____ DATASET ENTRIES
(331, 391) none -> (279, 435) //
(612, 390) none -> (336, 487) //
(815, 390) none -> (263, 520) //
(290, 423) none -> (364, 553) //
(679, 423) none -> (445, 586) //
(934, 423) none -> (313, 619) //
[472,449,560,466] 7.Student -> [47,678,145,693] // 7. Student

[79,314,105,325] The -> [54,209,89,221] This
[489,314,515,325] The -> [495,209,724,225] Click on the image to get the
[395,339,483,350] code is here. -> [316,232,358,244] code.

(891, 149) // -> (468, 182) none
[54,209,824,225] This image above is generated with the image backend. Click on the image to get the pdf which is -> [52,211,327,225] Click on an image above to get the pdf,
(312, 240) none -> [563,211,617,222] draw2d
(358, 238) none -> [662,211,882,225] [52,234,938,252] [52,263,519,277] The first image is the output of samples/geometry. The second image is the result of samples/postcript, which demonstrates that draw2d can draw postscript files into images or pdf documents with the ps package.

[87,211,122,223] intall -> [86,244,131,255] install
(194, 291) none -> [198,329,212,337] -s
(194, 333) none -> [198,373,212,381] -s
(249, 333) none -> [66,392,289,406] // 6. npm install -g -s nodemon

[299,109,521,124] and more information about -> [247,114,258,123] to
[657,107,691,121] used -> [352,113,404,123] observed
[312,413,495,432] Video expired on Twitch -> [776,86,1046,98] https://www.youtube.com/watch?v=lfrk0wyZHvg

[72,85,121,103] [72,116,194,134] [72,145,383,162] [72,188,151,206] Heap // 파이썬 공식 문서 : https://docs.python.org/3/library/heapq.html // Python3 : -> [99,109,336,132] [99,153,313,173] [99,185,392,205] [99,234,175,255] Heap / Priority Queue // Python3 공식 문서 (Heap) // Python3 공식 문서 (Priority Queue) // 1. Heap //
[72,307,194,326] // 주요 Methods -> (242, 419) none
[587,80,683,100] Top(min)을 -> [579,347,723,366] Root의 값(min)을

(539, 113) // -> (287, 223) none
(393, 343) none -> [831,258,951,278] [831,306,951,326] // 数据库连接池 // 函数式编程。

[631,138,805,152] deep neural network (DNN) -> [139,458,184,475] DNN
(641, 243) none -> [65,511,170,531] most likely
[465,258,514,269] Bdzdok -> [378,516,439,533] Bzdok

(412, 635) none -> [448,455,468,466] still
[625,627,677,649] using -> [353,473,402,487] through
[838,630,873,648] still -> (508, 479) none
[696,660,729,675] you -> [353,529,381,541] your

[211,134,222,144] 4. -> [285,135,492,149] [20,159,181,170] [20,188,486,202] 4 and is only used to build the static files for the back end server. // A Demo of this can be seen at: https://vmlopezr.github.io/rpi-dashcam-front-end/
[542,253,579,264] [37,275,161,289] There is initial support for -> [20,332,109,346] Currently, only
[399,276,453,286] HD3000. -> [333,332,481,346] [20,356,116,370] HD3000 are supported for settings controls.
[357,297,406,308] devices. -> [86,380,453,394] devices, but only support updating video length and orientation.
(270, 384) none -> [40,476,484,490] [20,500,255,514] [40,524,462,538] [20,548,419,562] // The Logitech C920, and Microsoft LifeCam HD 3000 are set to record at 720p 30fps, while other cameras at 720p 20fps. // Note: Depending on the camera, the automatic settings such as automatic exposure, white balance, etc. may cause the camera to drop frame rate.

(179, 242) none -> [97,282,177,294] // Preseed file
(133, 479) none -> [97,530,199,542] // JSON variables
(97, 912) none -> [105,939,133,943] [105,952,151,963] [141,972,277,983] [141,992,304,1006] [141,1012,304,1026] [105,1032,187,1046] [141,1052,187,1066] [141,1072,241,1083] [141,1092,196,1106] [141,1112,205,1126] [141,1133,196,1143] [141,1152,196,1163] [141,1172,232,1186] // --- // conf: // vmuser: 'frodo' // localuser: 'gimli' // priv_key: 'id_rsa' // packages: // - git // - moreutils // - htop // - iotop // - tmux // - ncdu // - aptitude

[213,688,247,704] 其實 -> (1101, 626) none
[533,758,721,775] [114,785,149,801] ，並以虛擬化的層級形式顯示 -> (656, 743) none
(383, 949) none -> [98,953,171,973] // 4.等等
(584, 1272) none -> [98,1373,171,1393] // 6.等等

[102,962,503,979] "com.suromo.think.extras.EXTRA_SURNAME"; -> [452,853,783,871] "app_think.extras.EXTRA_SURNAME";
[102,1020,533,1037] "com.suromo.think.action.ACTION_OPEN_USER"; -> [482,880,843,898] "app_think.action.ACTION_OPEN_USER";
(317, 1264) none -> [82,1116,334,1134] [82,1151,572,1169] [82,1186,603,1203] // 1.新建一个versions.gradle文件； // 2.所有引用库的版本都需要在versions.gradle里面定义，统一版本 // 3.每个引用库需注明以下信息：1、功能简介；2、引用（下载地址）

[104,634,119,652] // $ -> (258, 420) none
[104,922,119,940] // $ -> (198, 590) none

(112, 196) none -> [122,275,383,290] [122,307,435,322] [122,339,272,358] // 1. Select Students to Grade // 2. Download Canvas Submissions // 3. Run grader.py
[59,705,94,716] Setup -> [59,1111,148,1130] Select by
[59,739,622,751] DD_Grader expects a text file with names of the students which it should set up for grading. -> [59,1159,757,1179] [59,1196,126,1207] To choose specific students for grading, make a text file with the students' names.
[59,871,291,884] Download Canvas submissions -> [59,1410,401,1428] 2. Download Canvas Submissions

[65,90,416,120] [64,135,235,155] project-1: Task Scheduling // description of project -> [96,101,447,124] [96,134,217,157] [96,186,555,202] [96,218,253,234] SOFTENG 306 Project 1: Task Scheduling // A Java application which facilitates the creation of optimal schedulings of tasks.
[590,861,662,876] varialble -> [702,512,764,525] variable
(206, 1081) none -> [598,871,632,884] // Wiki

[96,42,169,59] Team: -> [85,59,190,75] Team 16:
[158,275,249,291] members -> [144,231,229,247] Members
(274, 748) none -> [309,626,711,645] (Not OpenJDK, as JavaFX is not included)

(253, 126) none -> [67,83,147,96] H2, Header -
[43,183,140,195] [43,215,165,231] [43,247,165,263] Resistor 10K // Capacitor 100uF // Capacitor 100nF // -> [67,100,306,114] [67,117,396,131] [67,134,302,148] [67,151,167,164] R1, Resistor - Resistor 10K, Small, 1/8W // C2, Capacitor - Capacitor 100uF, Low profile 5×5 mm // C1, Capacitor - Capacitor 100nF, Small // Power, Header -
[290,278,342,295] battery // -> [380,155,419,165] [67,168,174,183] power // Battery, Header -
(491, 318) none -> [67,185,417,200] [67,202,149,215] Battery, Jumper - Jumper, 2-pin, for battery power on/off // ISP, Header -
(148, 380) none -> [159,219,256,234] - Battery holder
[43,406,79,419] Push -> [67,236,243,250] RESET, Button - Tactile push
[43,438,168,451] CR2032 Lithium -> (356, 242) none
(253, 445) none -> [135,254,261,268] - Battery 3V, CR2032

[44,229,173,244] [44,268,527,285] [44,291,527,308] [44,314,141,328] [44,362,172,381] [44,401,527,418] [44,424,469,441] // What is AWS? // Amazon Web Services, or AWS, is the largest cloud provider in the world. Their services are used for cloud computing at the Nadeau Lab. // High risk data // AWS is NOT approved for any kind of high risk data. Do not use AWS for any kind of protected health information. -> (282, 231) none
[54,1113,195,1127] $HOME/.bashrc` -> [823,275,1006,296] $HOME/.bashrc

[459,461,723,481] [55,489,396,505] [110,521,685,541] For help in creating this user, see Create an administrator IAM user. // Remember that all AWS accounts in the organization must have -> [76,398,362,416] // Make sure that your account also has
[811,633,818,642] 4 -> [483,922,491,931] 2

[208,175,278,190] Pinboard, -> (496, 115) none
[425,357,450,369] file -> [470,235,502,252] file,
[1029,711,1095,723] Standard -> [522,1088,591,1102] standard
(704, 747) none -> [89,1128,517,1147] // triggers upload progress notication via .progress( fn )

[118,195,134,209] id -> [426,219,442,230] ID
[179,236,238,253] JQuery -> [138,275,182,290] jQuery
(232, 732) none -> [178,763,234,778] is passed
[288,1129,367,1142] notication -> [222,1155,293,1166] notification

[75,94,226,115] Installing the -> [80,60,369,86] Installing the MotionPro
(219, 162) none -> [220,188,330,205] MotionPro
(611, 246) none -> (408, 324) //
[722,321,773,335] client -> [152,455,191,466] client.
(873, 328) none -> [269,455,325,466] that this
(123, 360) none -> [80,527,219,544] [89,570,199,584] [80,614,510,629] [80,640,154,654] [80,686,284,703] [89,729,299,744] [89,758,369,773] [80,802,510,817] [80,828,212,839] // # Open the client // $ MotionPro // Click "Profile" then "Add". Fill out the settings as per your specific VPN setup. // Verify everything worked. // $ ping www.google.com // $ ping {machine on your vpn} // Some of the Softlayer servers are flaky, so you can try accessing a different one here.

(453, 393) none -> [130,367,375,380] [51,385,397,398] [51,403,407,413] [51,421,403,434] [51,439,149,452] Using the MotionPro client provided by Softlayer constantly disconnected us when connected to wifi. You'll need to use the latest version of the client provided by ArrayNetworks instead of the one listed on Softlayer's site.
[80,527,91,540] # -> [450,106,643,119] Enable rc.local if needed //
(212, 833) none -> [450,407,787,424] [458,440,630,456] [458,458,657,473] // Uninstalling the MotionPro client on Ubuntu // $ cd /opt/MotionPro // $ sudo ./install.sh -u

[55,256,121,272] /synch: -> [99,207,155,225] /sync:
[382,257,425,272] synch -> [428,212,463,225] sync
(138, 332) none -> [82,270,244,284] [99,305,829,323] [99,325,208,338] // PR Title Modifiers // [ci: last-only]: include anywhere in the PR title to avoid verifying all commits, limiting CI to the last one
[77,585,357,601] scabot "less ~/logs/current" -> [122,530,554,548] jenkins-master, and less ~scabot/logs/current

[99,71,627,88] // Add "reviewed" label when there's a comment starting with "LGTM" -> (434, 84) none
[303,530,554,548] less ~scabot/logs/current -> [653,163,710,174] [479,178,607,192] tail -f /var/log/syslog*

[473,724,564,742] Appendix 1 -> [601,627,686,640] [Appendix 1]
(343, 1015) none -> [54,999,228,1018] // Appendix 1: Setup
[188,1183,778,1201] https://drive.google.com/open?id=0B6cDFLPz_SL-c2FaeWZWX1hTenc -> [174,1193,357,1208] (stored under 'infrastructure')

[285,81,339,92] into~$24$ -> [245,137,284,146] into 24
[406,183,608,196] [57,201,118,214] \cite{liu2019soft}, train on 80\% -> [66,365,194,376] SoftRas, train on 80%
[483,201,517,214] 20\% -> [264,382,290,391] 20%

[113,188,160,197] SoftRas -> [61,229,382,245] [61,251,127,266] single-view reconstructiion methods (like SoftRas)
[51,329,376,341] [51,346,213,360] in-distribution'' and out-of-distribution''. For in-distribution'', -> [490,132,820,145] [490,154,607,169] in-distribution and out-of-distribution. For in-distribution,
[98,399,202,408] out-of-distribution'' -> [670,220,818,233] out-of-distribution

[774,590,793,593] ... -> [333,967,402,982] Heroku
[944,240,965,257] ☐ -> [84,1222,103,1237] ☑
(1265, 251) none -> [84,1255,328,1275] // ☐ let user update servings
________
Take the entries above and copy out all lines with the string "Download".

SOLUTION FOR THIS EXERCISE
(112, 196) none -> [122,275,383,290] [122,307,435,322] [122,339,272,358] // 1. Select Students to Grade // 2. Download Canvas Submissions // 3. Run grader.py
[59,871,291,884] Download Canvas submissions -> [59,1410,401,1428] 2. Download Canvas Submissions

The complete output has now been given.